Below are the entries to work from; restate word for word the portion that opens with the line containing "минуту голова кота" and closes with the line containing "html: none ->", keeping both.

Supplied data:
%%

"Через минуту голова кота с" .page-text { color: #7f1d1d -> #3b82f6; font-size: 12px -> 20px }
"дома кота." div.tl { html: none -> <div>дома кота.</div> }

%%
%%

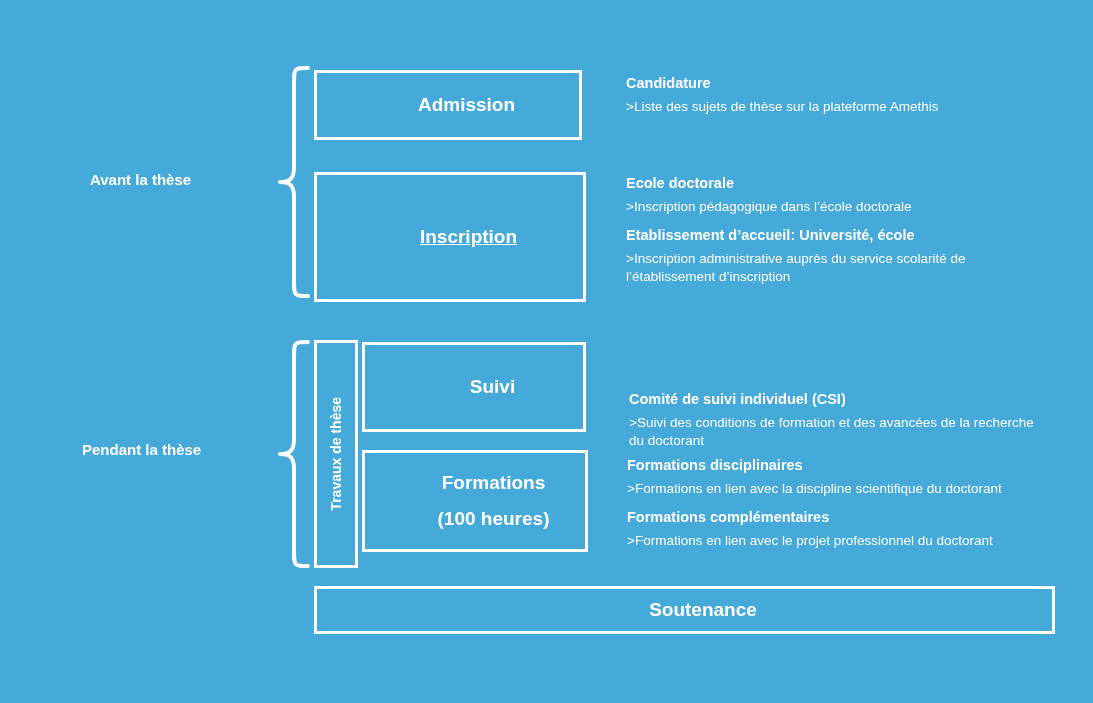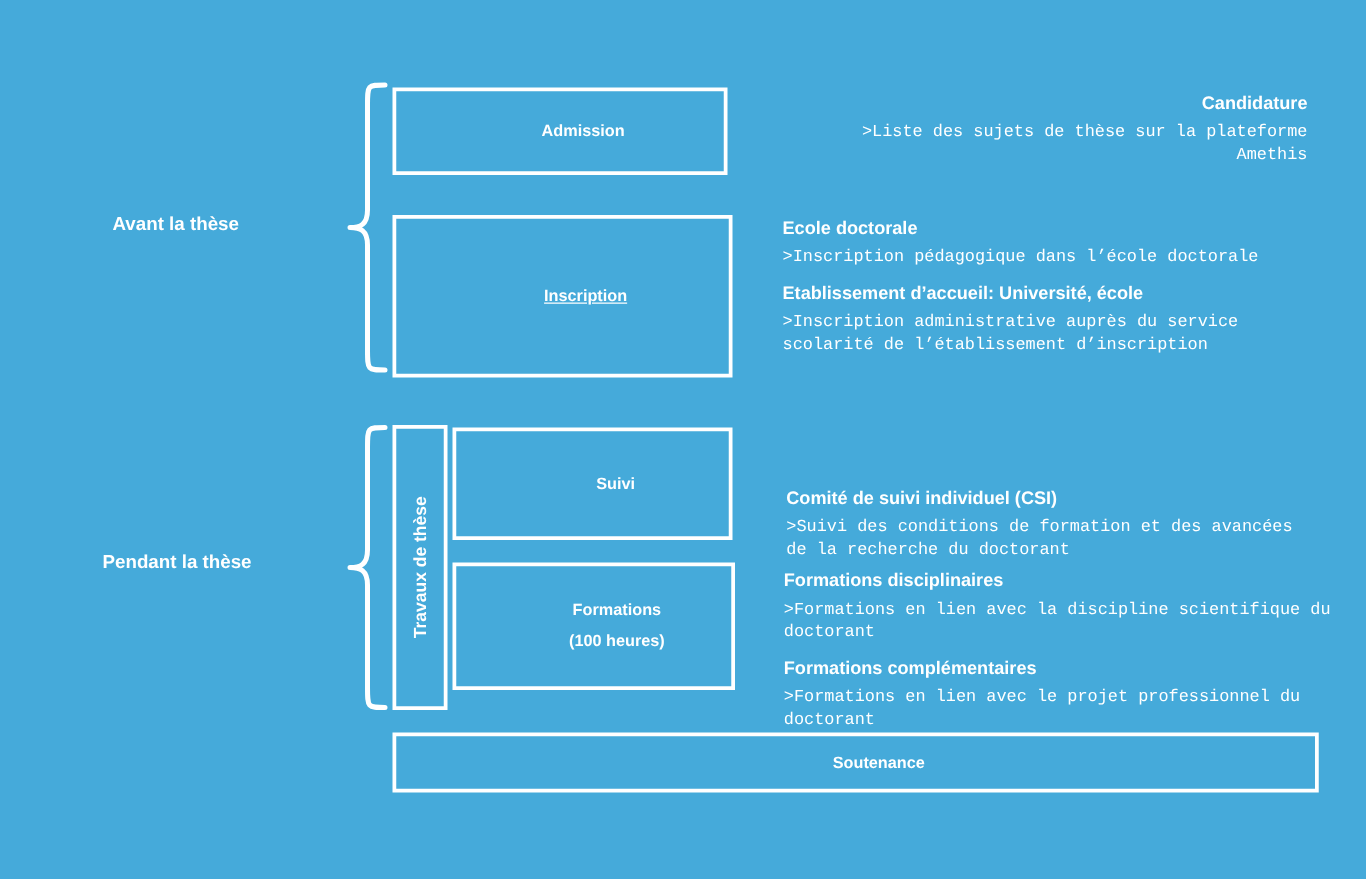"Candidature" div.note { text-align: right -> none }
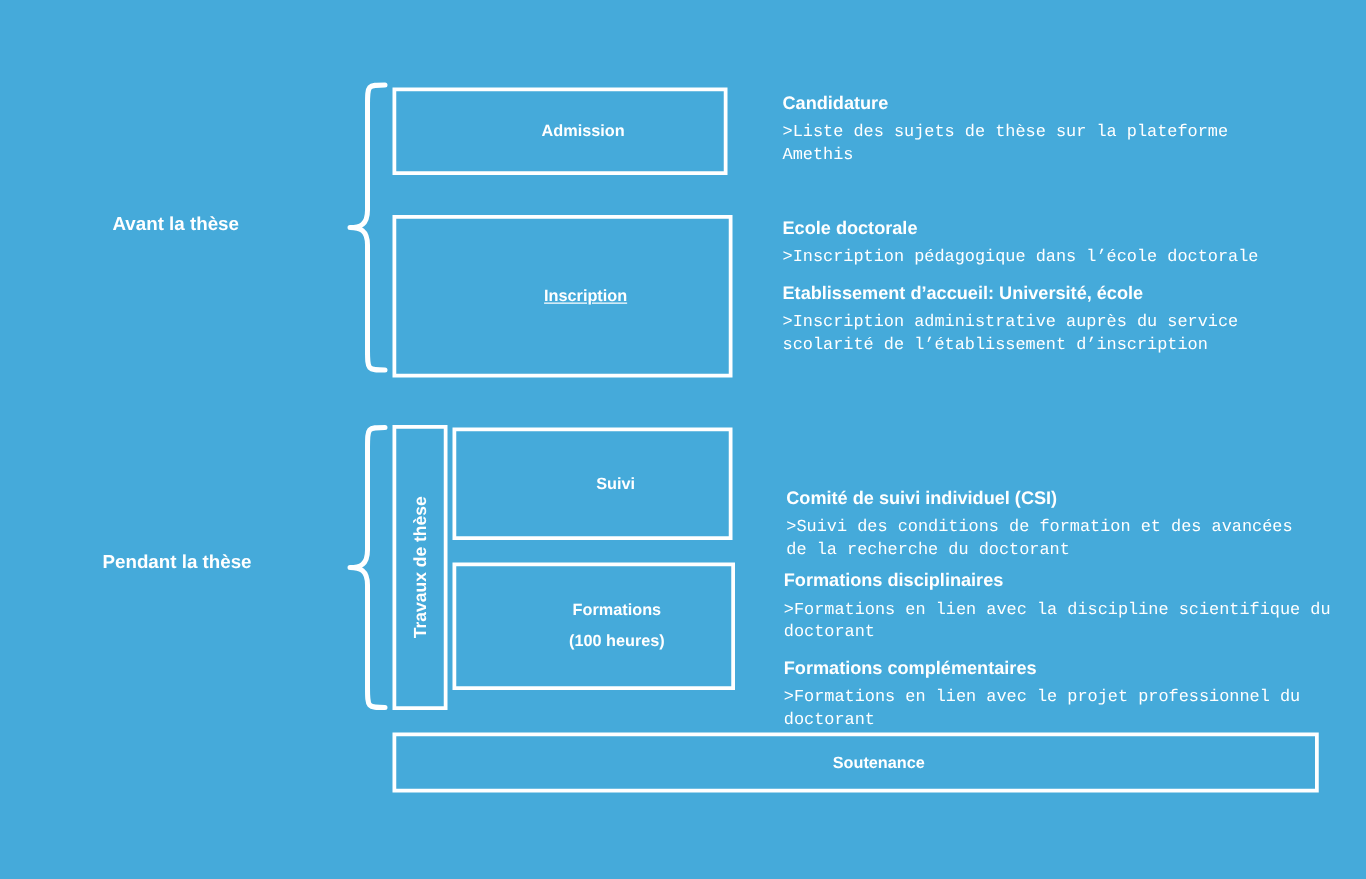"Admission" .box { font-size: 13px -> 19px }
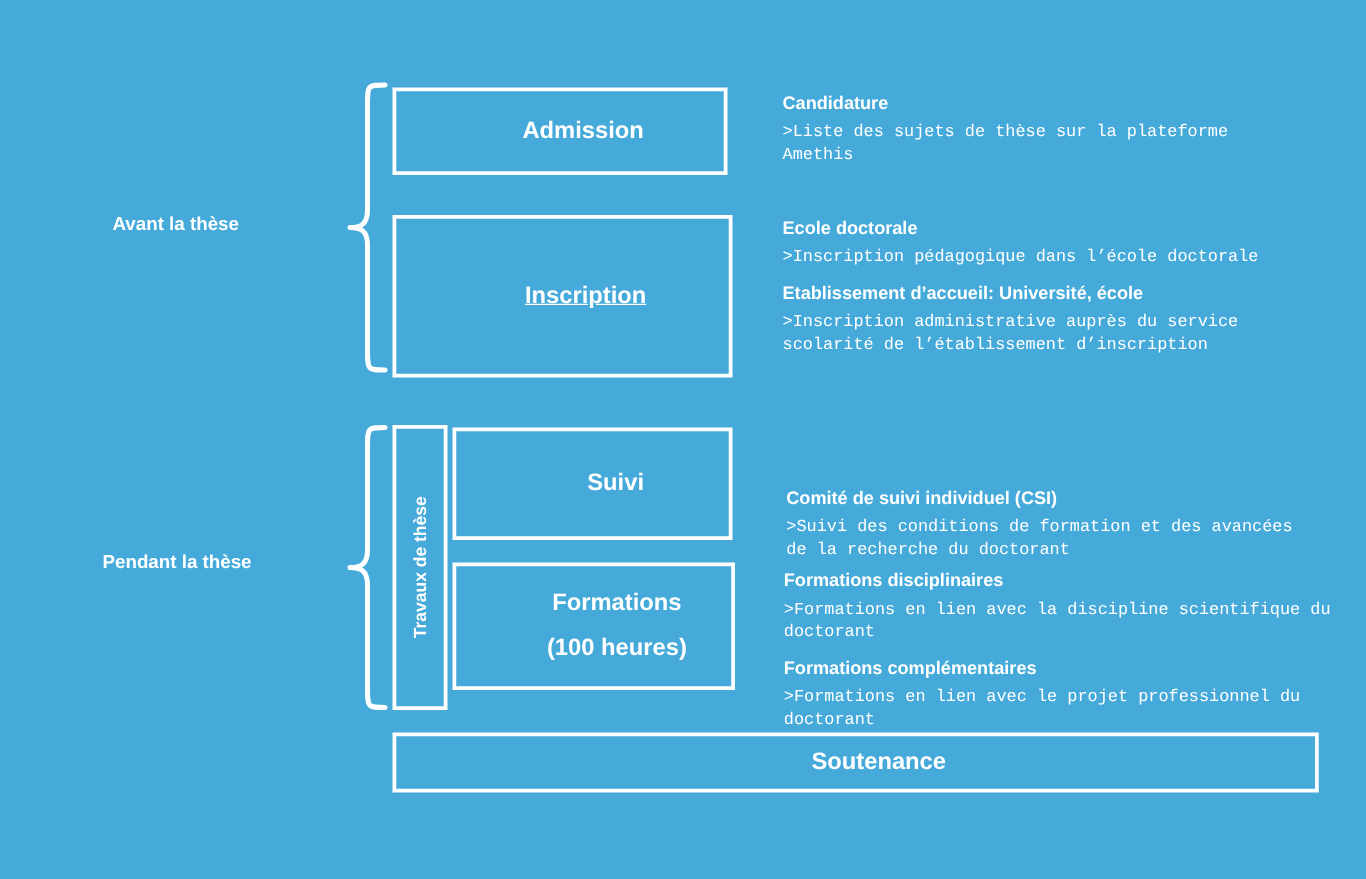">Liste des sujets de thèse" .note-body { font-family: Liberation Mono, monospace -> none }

%%

Task result:
"Через минуту голова кота с" .page-text { color: #7f1d1d -> #3b82f6; font-size: 12px -> 20px }
"дома кота." div.tl { html: none -> <div>дома кота.</div> }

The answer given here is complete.